*** Available records ***

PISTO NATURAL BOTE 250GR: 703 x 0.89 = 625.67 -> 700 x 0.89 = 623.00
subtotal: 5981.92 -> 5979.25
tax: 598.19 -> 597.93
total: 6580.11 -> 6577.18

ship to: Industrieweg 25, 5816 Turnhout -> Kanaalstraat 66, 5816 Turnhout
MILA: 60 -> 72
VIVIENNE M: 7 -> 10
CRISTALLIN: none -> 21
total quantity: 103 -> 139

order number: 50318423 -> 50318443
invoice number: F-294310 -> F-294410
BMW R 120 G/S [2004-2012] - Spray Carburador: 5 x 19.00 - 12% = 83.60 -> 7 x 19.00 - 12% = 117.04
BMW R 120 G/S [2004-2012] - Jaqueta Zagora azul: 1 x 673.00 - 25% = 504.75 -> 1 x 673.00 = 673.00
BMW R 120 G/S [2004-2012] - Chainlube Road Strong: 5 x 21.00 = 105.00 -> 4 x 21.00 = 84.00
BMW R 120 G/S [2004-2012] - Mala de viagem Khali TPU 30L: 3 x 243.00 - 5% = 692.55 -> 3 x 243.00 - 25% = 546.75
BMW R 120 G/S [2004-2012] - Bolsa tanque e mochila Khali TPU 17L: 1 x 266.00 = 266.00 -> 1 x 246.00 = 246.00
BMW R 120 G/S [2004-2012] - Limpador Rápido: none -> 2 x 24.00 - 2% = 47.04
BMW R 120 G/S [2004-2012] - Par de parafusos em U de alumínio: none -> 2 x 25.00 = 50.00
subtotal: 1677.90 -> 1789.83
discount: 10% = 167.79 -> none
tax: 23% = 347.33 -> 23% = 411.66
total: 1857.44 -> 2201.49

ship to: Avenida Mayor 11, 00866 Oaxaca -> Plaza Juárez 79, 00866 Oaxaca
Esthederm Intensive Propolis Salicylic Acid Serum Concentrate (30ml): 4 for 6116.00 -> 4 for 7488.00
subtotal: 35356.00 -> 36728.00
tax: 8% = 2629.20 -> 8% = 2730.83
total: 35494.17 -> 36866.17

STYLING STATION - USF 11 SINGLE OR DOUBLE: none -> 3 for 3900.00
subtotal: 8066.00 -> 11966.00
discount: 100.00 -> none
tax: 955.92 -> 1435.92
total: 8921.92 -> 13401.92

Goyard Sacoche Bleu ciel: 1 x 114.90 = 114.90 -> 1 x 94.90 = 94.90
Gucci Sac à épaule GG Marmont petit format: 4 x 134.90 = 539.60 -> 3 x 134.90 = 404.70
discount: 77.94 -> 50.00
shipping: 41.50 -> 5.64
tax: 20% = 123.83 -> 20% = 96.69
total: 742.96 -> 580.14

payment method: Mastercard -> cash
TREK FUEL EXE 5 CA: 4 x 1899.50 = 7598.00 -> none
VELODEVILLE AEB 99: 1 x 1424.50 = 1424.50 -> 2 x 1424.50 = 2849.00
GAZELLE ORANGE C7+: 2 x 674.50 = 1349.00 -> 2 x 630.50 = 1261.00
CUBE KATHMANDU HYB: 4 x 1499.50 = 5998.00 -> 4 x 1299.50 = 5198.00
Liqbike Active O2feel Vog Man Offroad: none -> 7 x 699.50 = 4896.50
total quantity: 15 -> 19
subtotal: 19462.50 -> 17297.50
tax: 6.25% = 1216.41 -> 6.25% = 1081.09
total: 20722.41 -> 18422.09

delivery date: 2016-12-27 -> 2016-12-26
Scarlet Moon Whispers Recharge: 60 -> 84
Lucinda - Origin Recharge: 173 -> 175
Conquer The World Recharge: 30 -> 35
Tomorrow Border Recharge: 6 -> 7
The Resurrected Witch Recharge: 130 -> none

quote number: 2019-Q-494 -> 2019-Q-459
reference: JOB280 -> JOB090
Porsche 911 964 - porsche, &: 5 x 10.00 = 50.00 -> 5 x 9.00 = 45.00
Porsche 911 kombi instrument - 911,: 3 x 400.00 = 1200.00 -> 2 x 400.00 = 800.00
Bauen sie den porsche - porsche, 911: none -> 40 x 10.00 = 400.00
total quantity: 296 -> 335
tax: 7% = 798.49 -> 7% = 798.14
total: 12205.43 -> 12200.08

***

From the data, work out how many lines include the word "subtotal"; the reply is that number and nothing else.

5